BRIEF —
Could you write out, exactly as they stand, only the lines in the listing below from the line with "gap: none ->" to the line with "text: 0,000 034", both ends included, without the pictures?

DATA SUPPLIED —
********

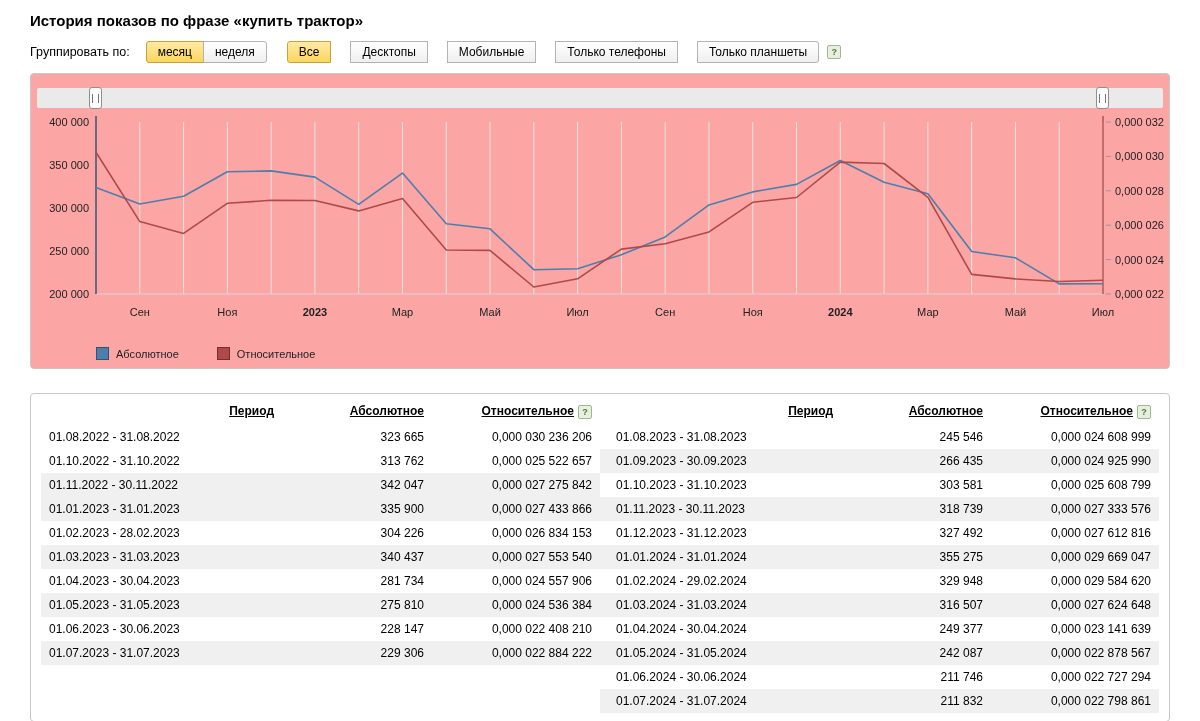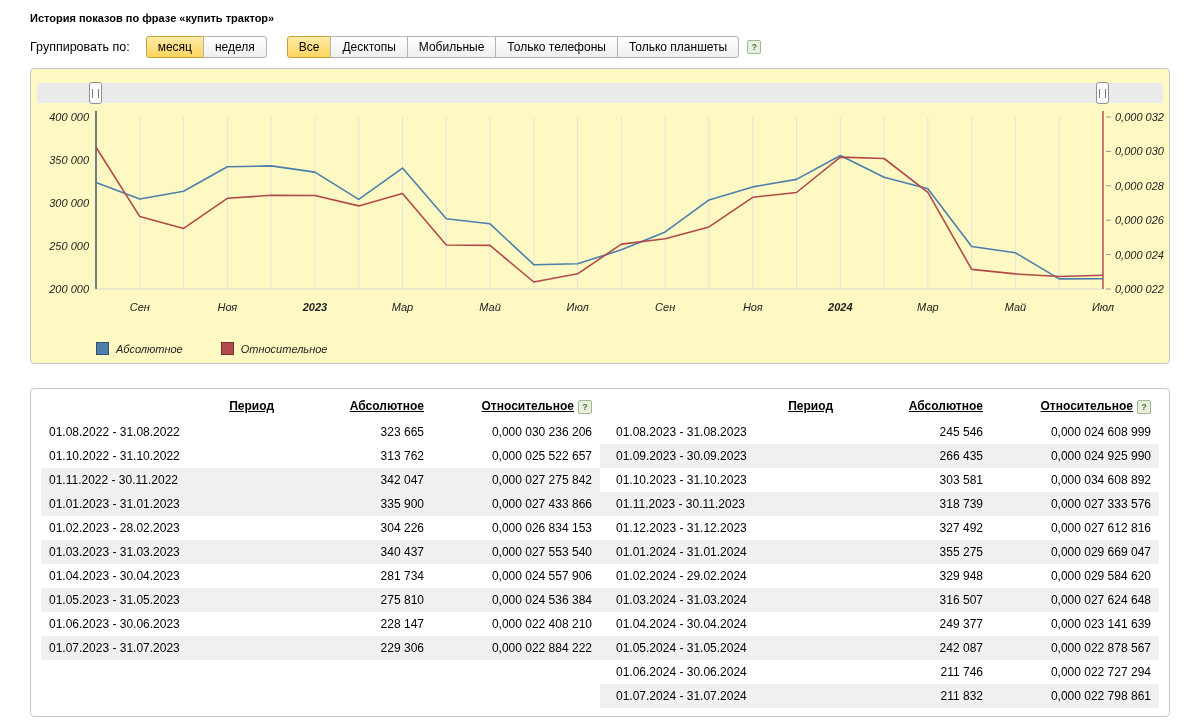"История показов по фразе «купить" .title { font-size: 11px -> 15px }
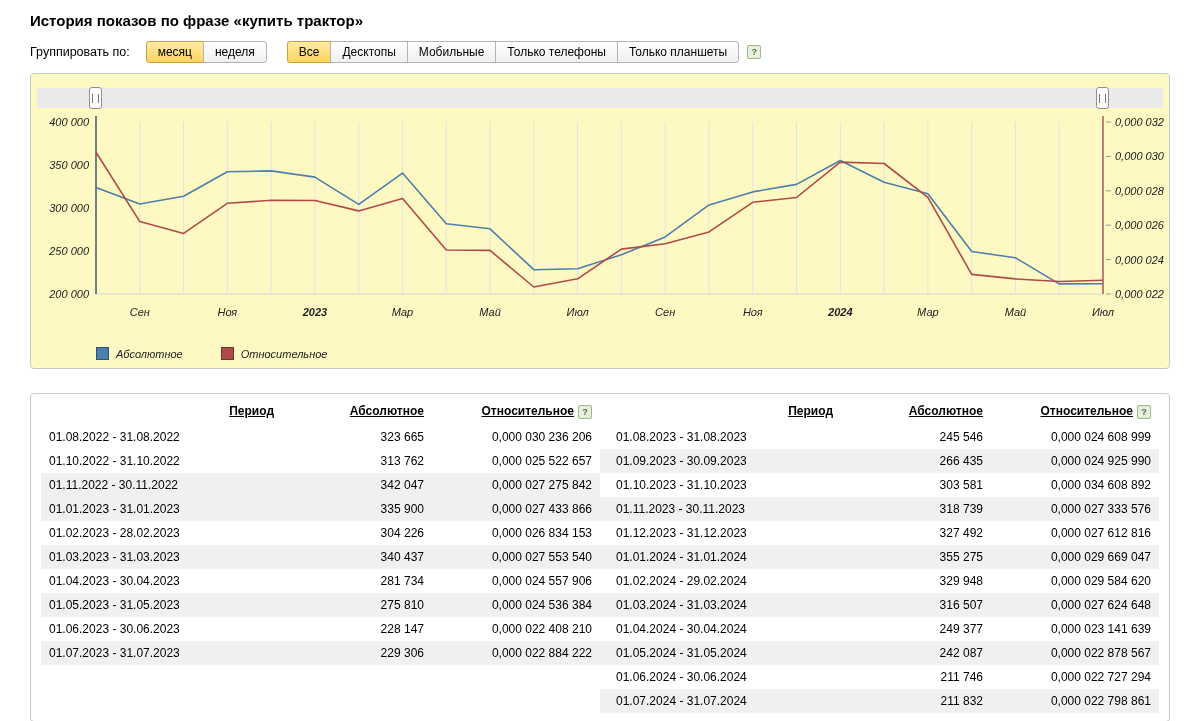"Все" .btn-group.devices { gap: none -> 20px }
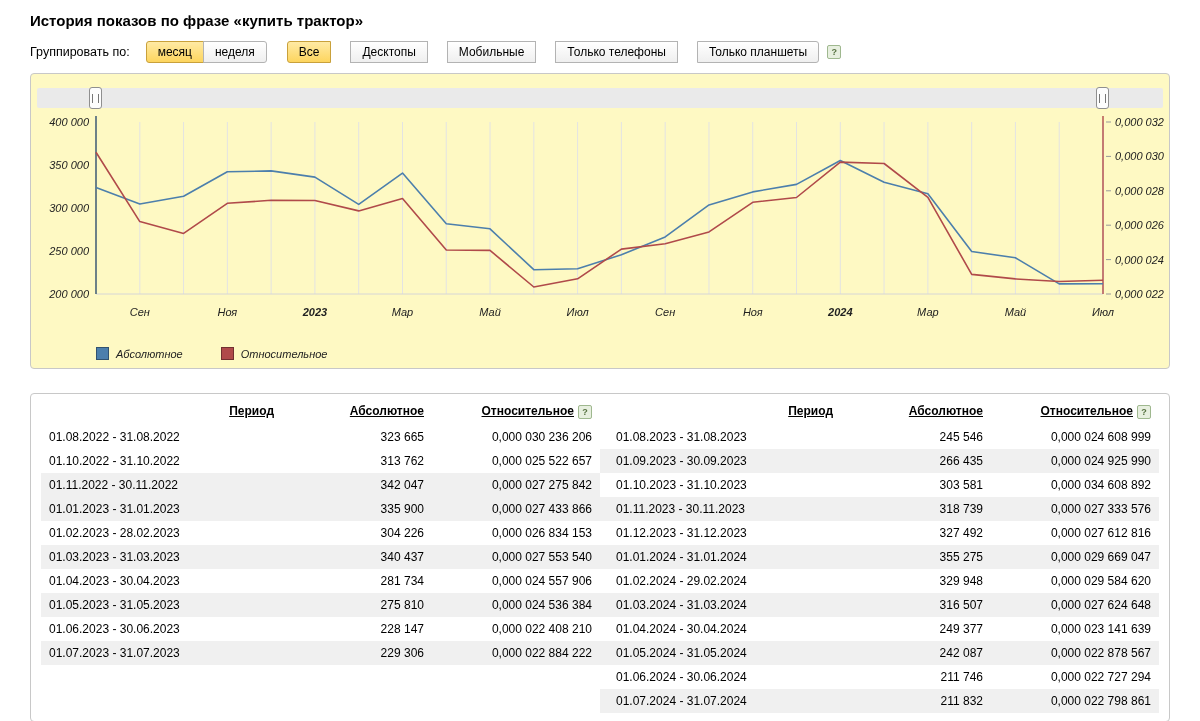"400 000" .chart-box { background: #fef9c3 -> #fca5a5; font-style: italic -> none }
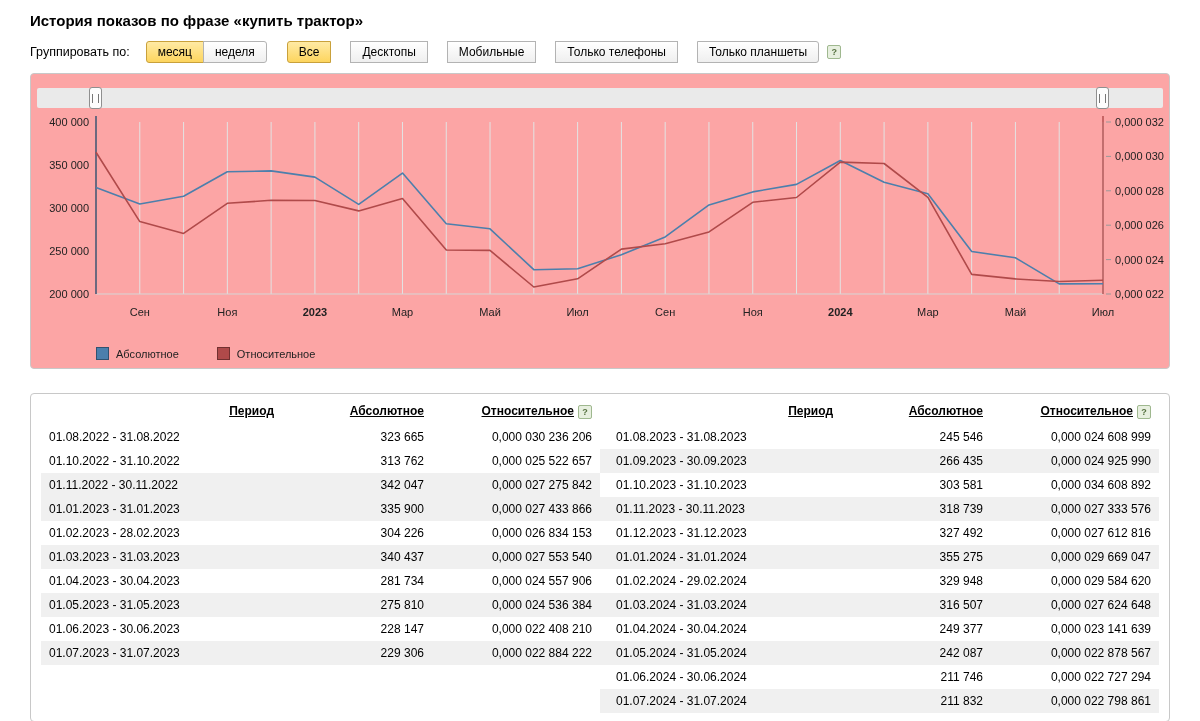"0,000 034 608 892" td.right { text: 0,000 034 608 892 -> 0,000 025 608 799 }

********

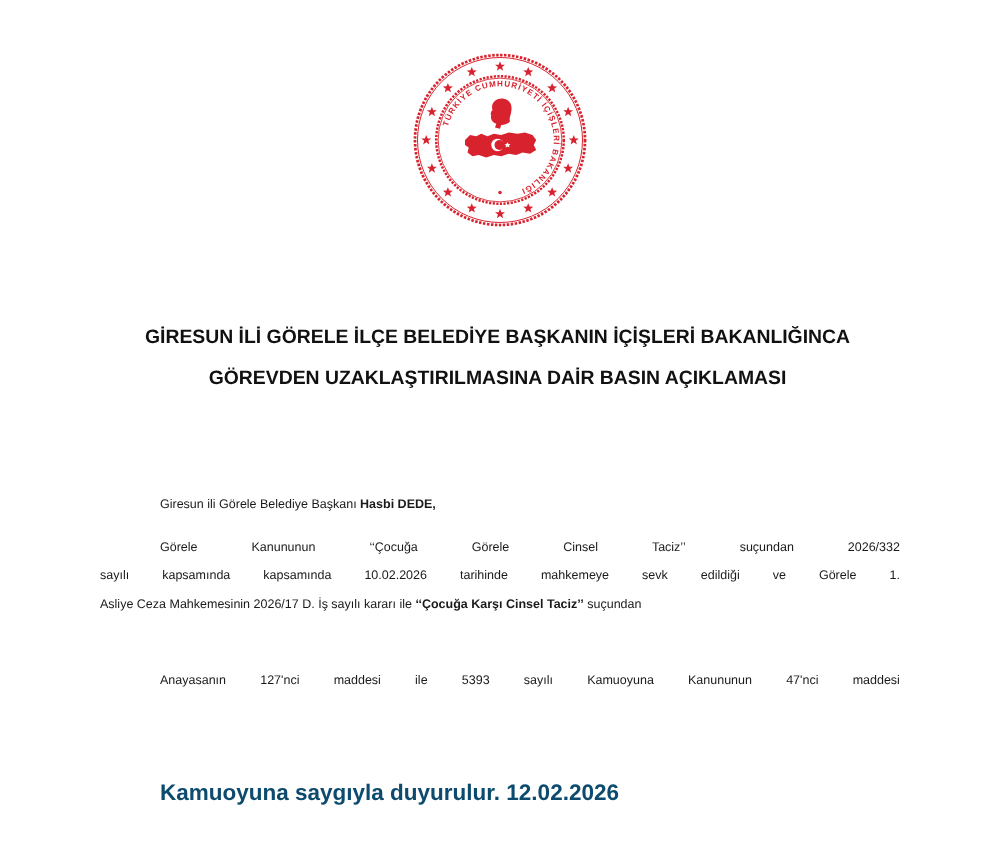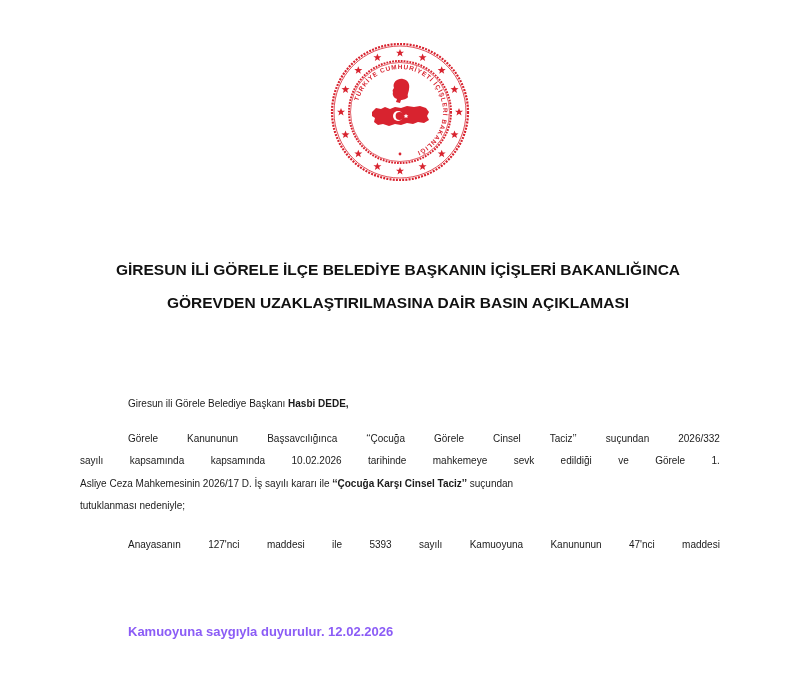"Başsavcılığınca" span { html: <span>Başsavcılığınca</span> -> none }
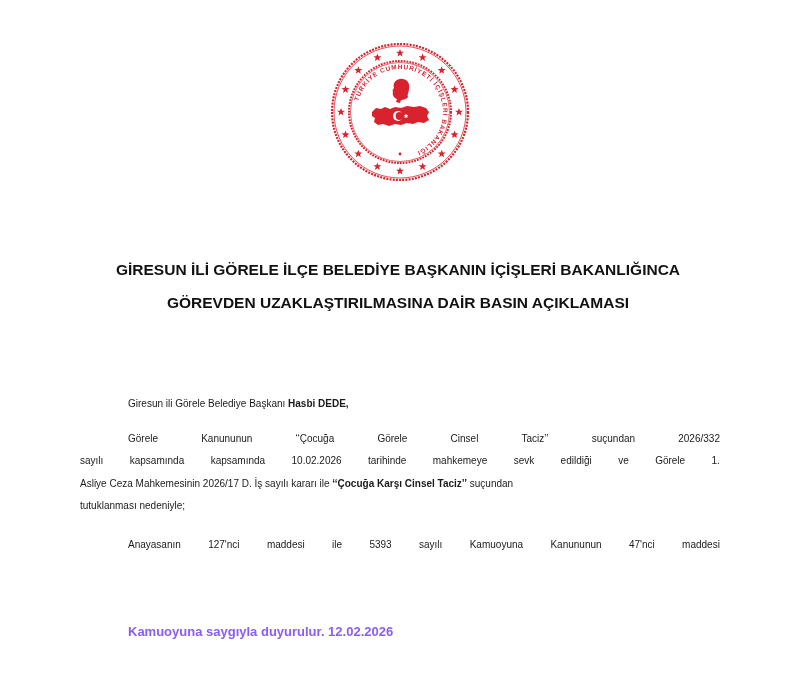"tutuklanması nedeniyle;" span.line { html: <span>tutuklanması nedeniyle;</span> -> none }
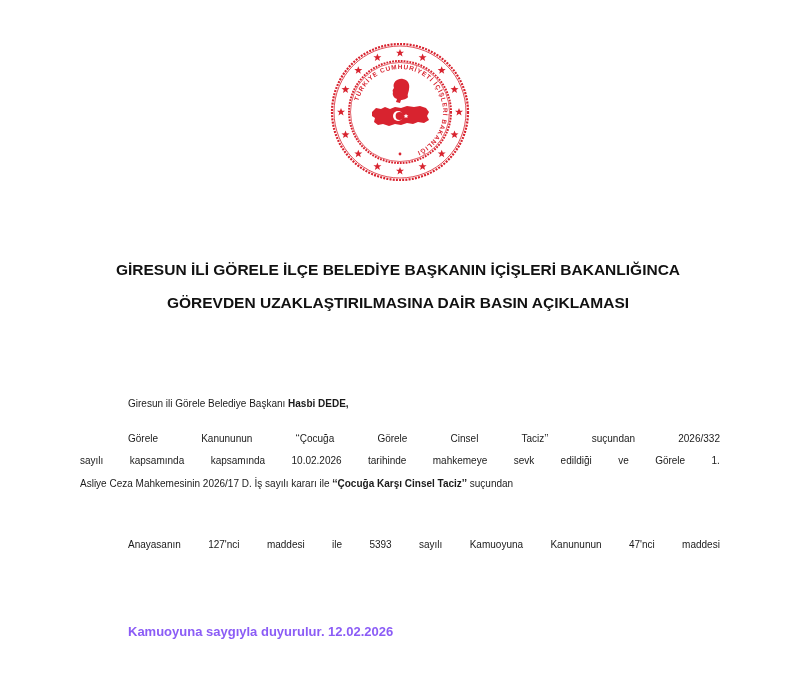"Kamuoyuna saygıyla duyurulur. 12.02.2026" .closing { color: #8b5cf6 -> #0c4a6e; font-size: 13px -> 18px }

********

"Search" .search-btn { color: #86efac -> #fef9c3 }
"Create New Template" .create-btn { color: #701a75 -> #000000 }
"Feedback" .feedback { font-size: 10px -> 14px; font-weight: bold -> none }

********

YOUR RESPONSE —
"Все" .btn-group.devices { gap: none -> 20px }
"400 000" .chart-box { background: #fef9c3 -> #fca5a5; font-style: italic -> none }
"0,000 034 608 892" td.right { text: 0,000 034 608 892 -> 0,000 025 608 799 }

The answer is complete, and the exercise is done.